● **Problem statement**
Which lines in the records below contain the word "none"? Copy each of them.

____ Recorded data

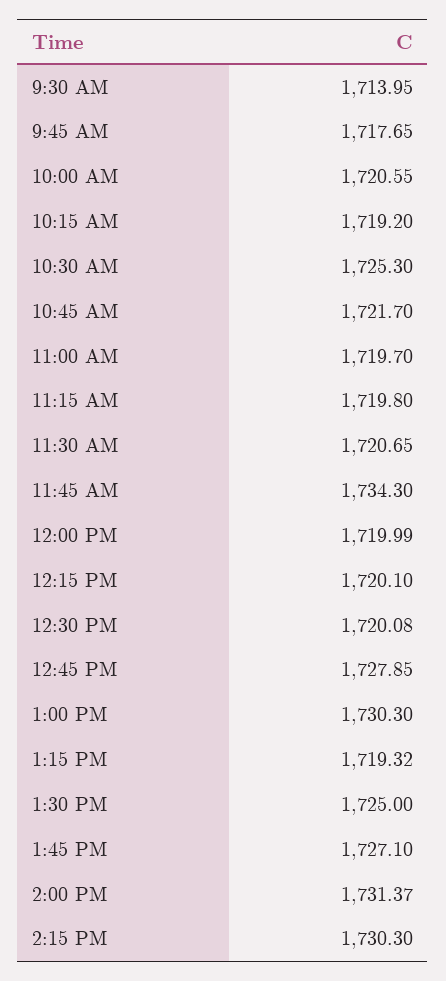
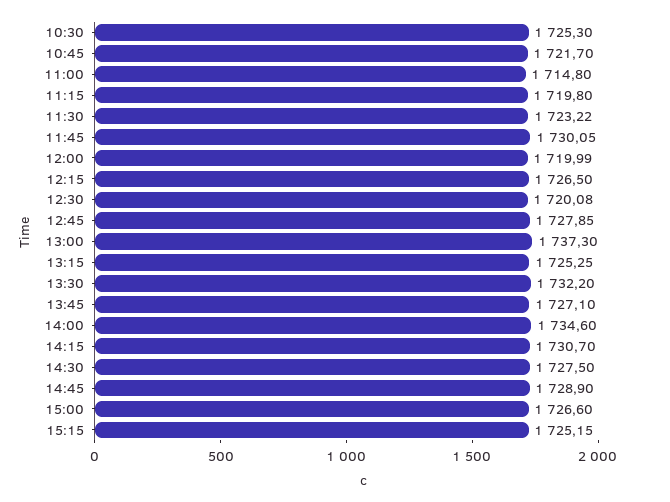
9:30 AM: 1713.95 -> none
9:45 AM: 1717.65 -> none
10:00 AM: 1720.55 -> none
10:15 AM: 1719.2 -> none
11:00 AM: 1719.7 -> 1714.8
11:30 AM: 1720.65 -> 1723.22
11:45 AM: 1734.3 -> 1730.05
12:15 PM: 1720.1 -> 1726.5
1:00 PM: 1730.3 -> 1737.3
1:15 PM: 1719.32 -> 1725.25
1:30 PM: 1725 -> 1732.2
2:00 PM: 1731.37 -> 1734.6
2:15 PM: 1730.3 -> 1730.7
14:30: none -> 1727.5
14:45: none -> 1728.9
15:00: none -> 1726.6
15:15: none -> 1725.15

________
____ Recorded data

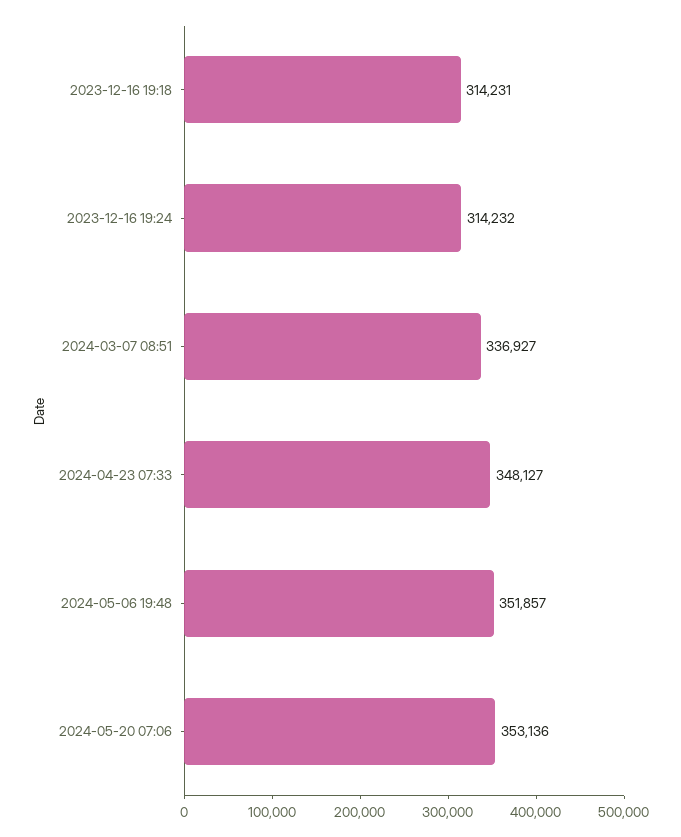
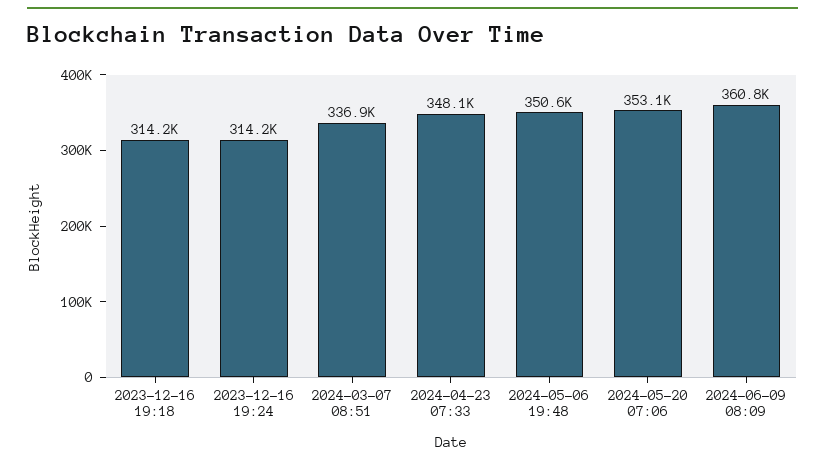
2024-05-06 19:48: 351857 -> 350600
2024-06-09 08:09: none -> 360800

________

● **Answer area**
9:30 AM: 1713.95 -> none
9:45 AM: 1717.65 -> none
10:00 AM: 1720.55 -> none
10:15 AM: 1719.2 -> none
14:30: none -> 1727.5
14:45: none -> 1728.9
15:00: none -> 1726.6
15:15: none -> 1725.15
2024-06-09 08:09: none -> 360800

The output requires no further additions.